This Jupyter notebook tackles the task of heart failure classification using popular machine learning models. We'll walk through data prep, model building, and evaluating key classifiers – RandomForest, KNN, Logistic Regression, LinearSVM and XGBoost. To enhance performance, we'll fine-tune these models with RandomizedSearchCV and GridSearchCV. Plus, we'll uncover crucial features in our dataset.
-
Problem Definition: Predict the likelihood of heart failure using machine learning models based on essential health indicators
-
Data: For this personal project, the dataset for predicting heart failure will be sourced from an open dataset available on Kaggle (https://www.kaggle.com/datasets/fedesoriano/heart-failure-prediction). The dataset comprises essential health indicators. Additionally, to prepare the data for machine learning models, categorical columns, such as ["ST_Slope", "ExerciseAngina", "RestingECG", "ChestPainType", "Sex"], will be encoded into numerical values using one-hot encoding.
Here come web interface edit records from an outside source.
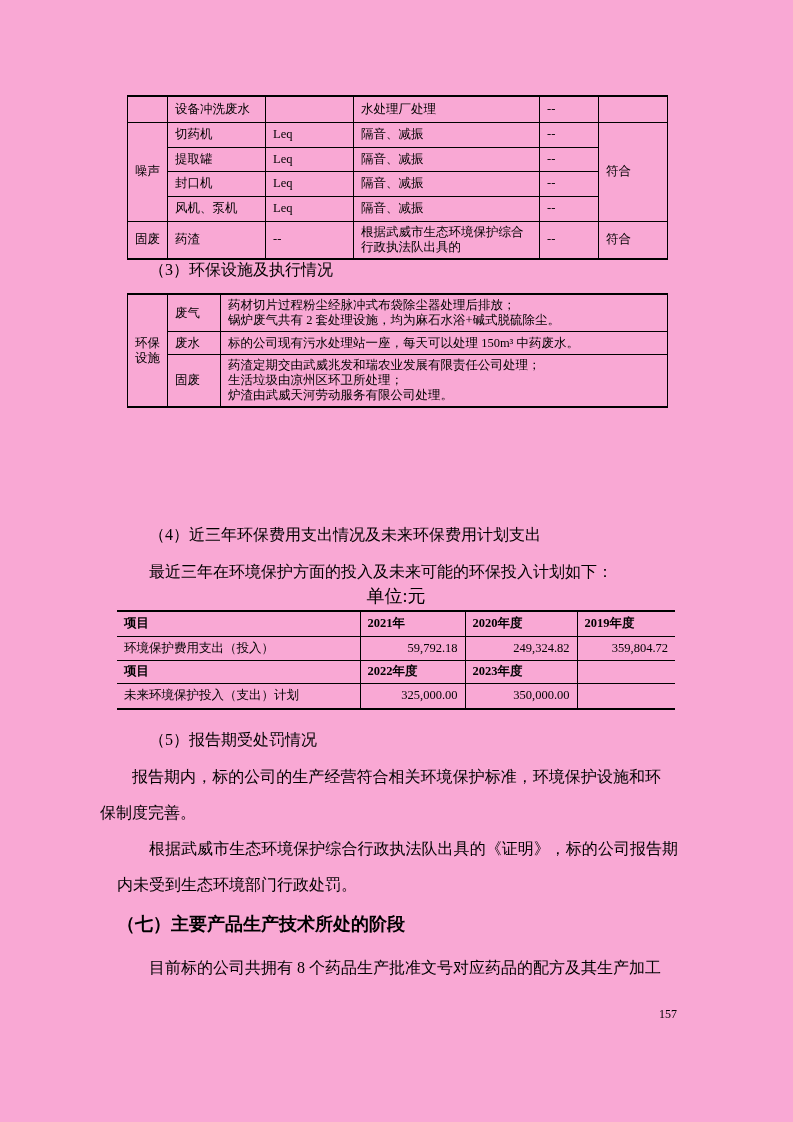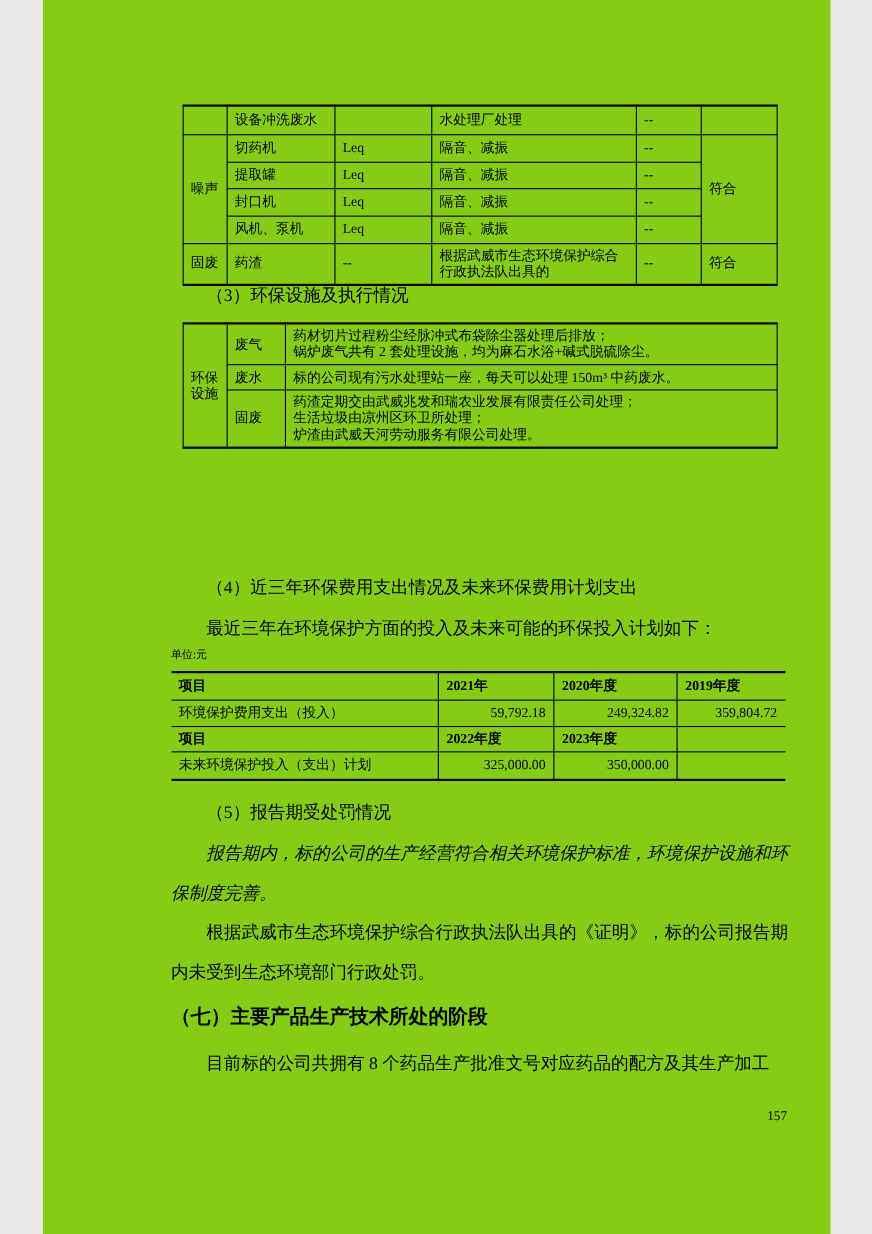"设备冲洗废水" .page { background: #84cc16 -> #f9a8d4; width: 716px -> 793px }
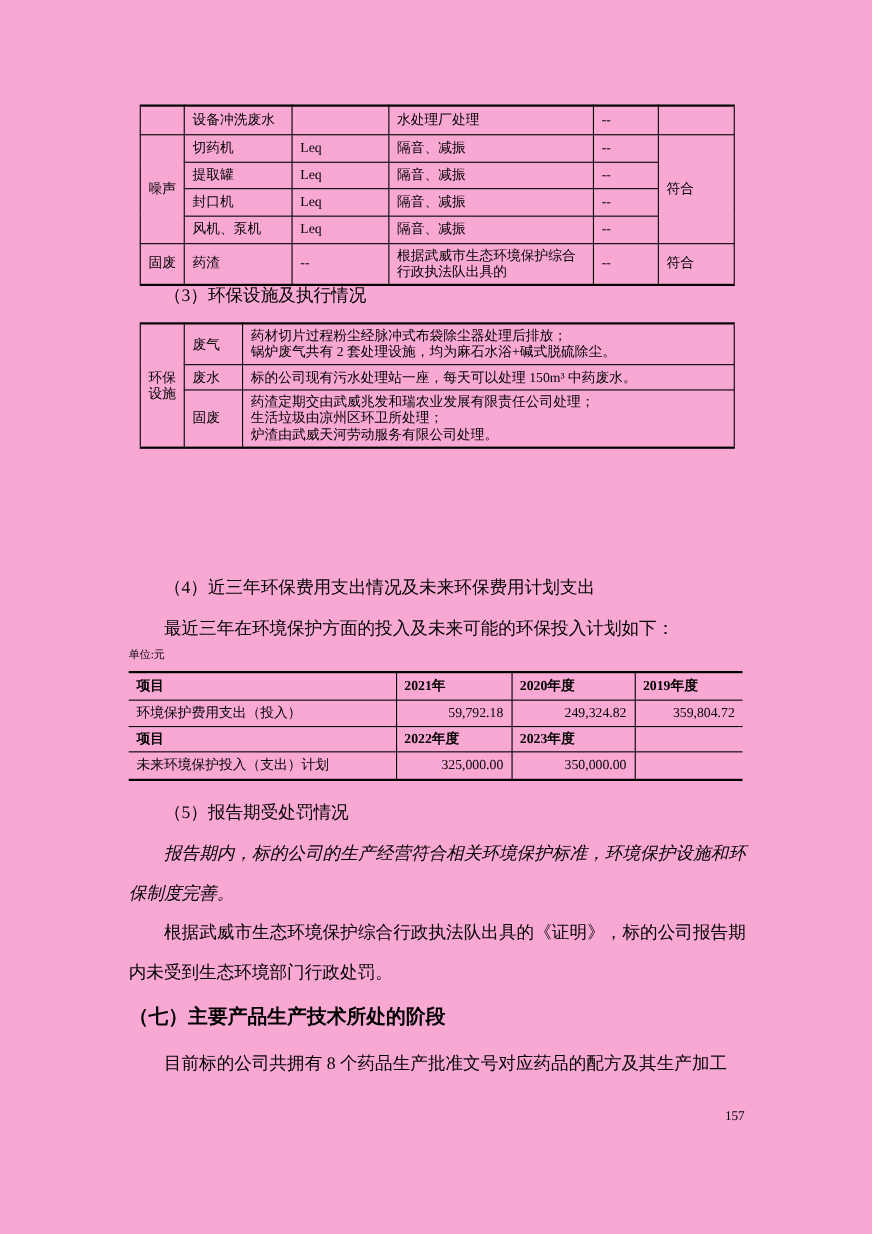"单位:元" .unit { font-size: 10px -> 18px; text-align: left -> center }
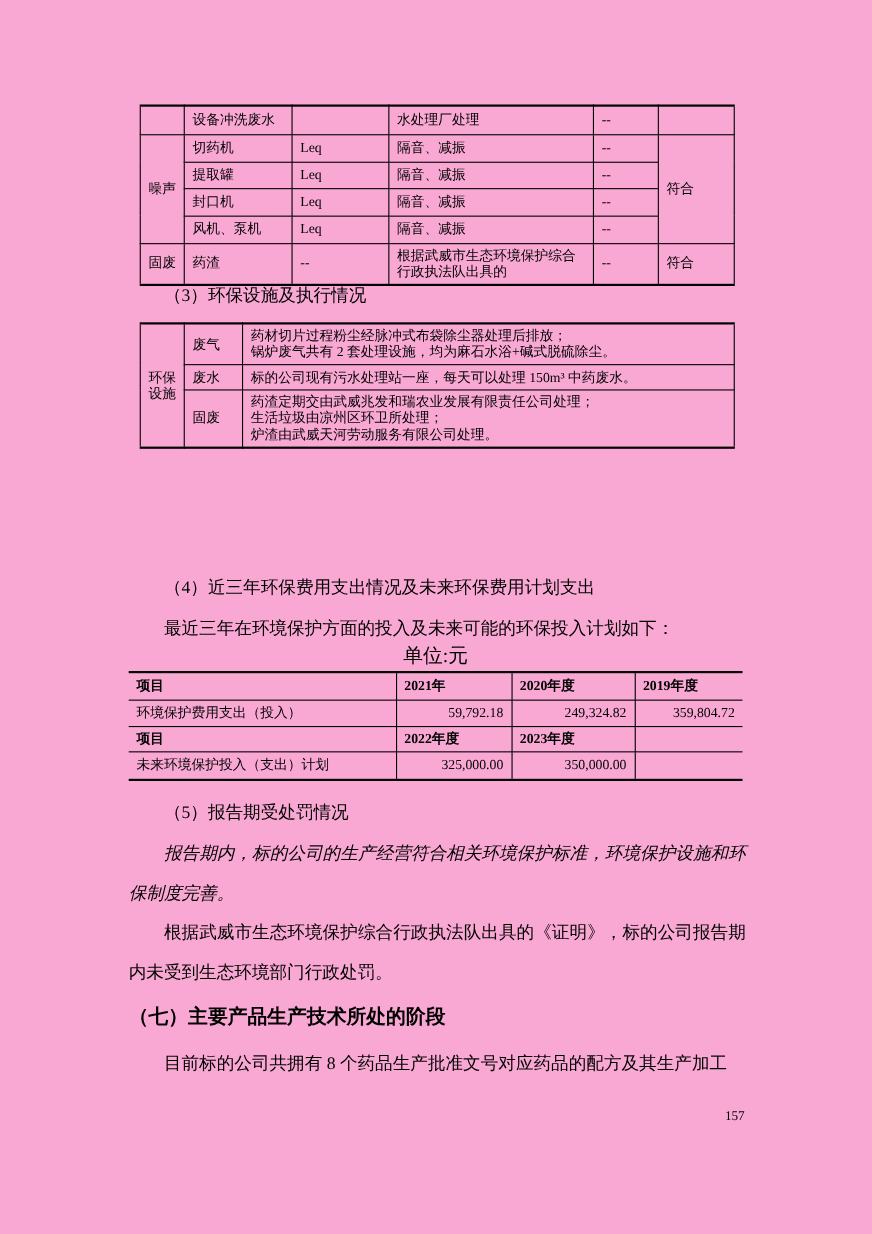"报告期内，标的公司的生产经营符合相关环境保护标准，环境保护设施和环保制度完善。" div.abs { font-style: italic -> none; left: 117px -> 100px }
This transformation is crucial for ensuring that the machine learning algorithms can effectively utilize the information contained in these categorical features
-
Evaluation: Achieving an accuracy rate exceeding 85% is a crucial milestone, warranting further refinement and enhancement of the model.
-
Features: The following features serve as the basis for discerning the presence or absence of heart disease in our patients.
- Age
- Sex
- Chest pain type (4 values)
- Resting blood pressure
- Cholesterol
- Fasting blood sugar > 120 mg/dl
- Resting electrocardiographic results (values 0,1,2)
- Maximum heart rate achieved
- Exercise induced angina
- Oldpeak = ST depression induced by exercise relative to rest
- The slope of the peak exercise ST segment
- Feature Importance:
- Identify and analyze important features in the dataset.
- Visualize the importance of features using appropriate plots.